Although Oldwick, New Jersey-based Provention Bio tried to put a positive spin on it, its PRV-6527 that it licensed from Janssen, a Johnson & Johnson company, failed in a mid-stage clinical trial. Company shares dropped 9% at the news in premarket trading.
PRV-6527, developed by Janssen and licensed to Provention Bio, is an oral Colony Stimulating Factor-1 Receptor (CSF-1R) small molecule inhibitor. The Phase IIa PRINCE trial enrolled 93 people with moderate-to-severe Crohn’s disease, 70% of whom were new to biologic therapy, or 30% who had been treated with at least one biologic drug ineffectively.
The primary efficacy endpoint of the trial was change in the Crohn’s Disease Activity Index (CDAI) score at week 12. The drug showed what the company is calling a “substantial improvement in this symptom-driven score” at the 12-week point, but it did not differentiate from placebo. The company argues that this high placebo response is related to the background medication about 85% of the patients biologic-naïve population were on.
The drug showed improvements in several key secondary objective endpoints in the steroid-free population, which was about 75% of the patients. Those secondary endpoints included mucosal endoscopy and tissue histology. Also, exploratory serum and tissue biomarkers indicated that patients receiving the drug had significant decreases in circulatory inflammatory monocytes, as well as macrophages, dendritic cells and the CSF1 gene signature in colonic tissue. This is interpreted as proof that the drug’s mechanism works in intercepting inflammatory myeloid cells.
There were no serious drug-related adverse events.
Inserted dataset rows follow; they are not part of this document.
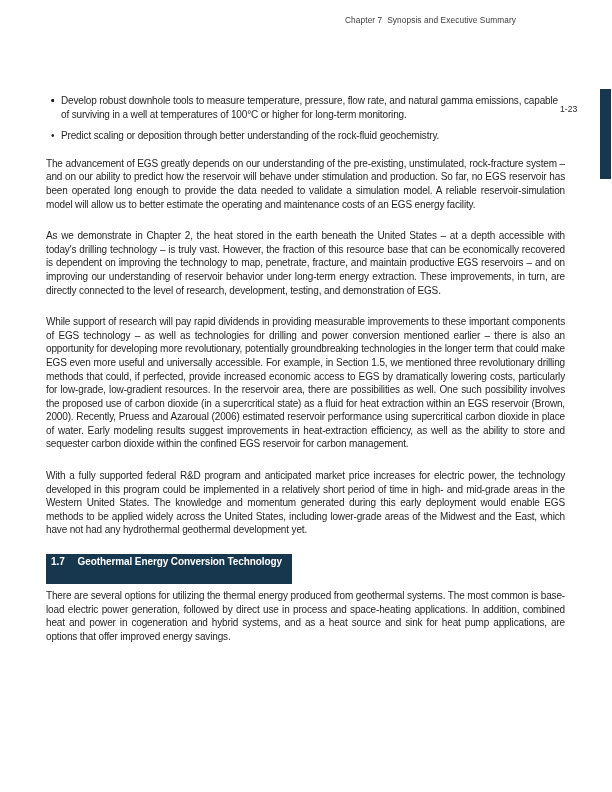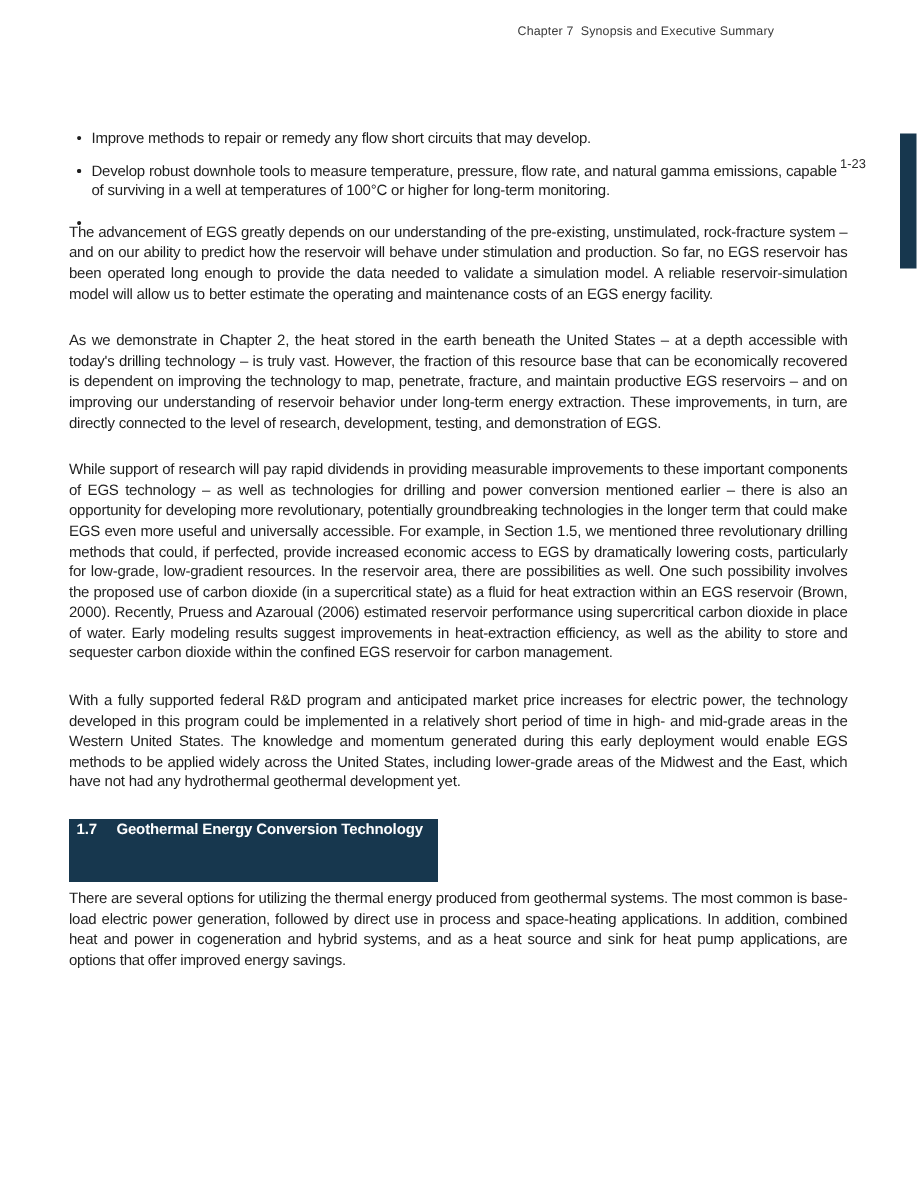"Improve methods to repair or" span.bullet-text { html: <span>Improve methods to repair or remedy any flow short circuits that may develop.</span> -> none }
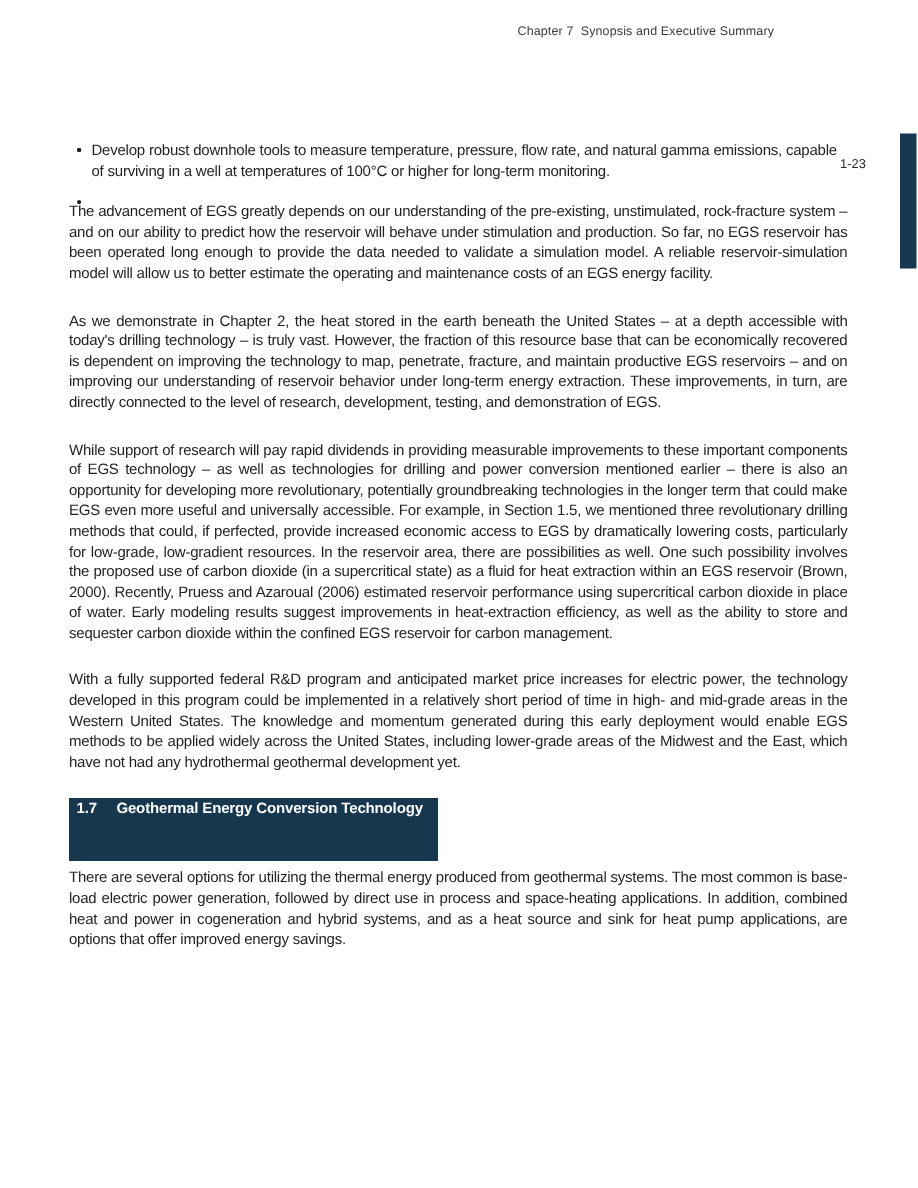"Predict scaling or deposition through" span.bullet-text { html: none -> <span>Predict scaling or deposition through better understanding of the rock-fluid geochemistry.</span> }
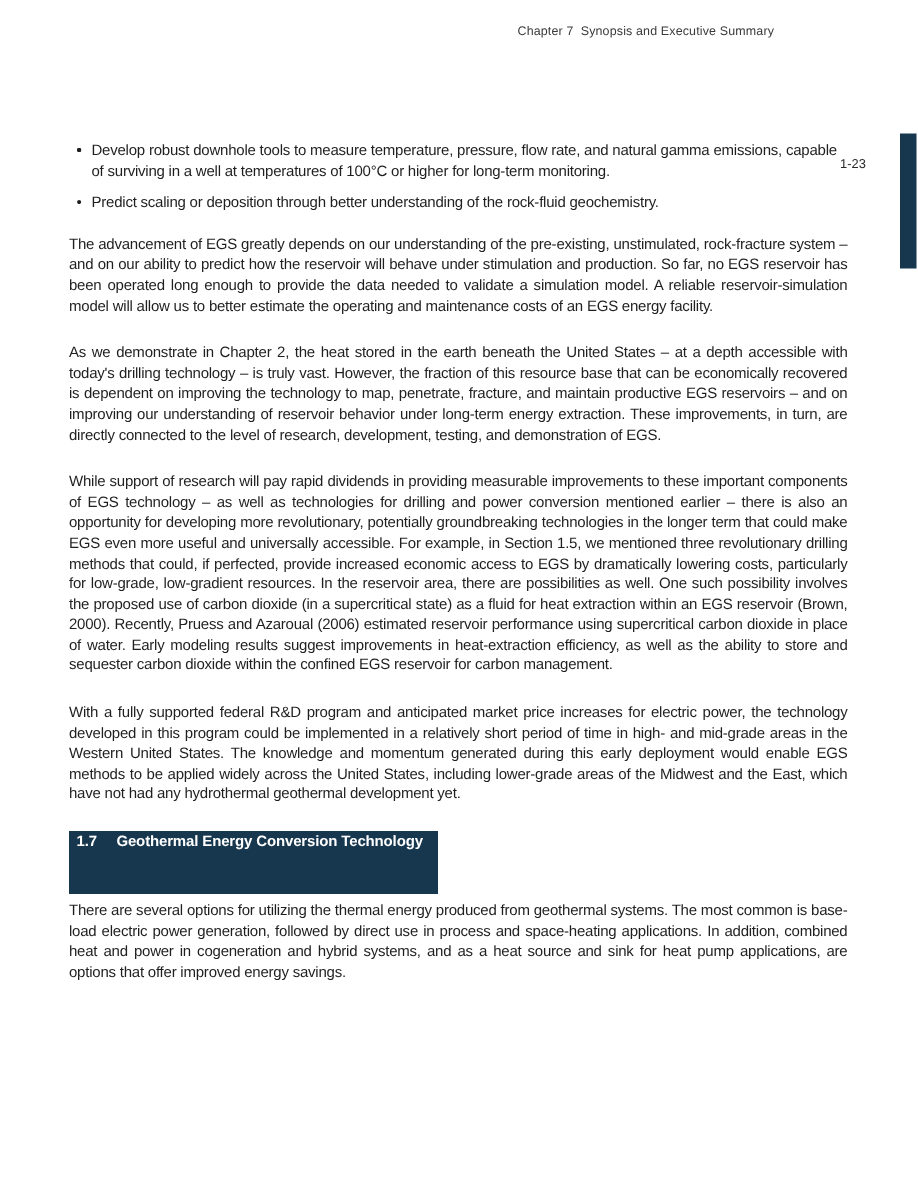"1.7 Geothermal Energy Conversion" .section-heading { padding: 0 10px 12px 5px -> 0 10px 0 5px }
“Despite the PRINCE study’s high placebo effect, single dose level, limited 12-week duration, and relatively small sample size, the initial top-line results highlight how PRV-6527’s CSF-1R inhibition intercepts the migration of inflammatory cells to the gut,” said Ashleigh Palmer, Provention Bio’s chief executive officer.
Palmer added, “This rapid go/no-go, signal finding trial indicates a potential role for PRV-6527 as well-tolerated, oral, first-line therapy in early Crohn’s and, potentially, for the prevention of relapse. Under the terms of our in-license agreement, Janssen now has 90 days to exercise its option to re-acquire this asset to support further development in inflammatory bowel disease. Meanwhile, we will continue to devote all of our efforts to advancing the rest of our portfolio, especially our lead Breakthrough Therapy program PRV-031 (teplizumab) for the prevention or delay of type 1 diabetes.”
If Janssen doesn’t recover the license to PREV-6527, Provention has the right to sublicense it around the world in inflammatory bowel disease.
Crohn’s disease is a chronic, immune-mediated inflammatory bowel disease (IBD) marked by gastrointestinal tract inflammation. Myeloid cells are thought to play a central role in the disease by presenting microbiome antigens to white blood cells in the gut. CSF-1R stimulates myeloid cell differentiation in the bone marrow, which causes inflammatory dendritic cells and macrophages to mature. They then populate the gut and other tissues and trigger inflammation.
PRV-6527 blocks CSF-1R.
Despite Palmer’s optimism, the company may be shifting its focus toward PRV-031. On September 24, the company outlined its regulatory strategy for the drug, teplizumab, for prevention or delaying type 1 diabetes in at-risk individuals. Provention indicated it was in communication with the U.S. Food and Drug Administration (FDA) suggests that the existing clinical and non-clinical data for the drug is enough to support a Biologics License Application (BLA) in the fourth quarter of 2020. It plans to meet with the agency before the end of the year to discuss the expedited development plan.
The week before that announcement, the company reported a follow-on financing and private placement that generated $62.7 million. The proceeds from the financing, with its cash position, is believed to give the company a two-year runway.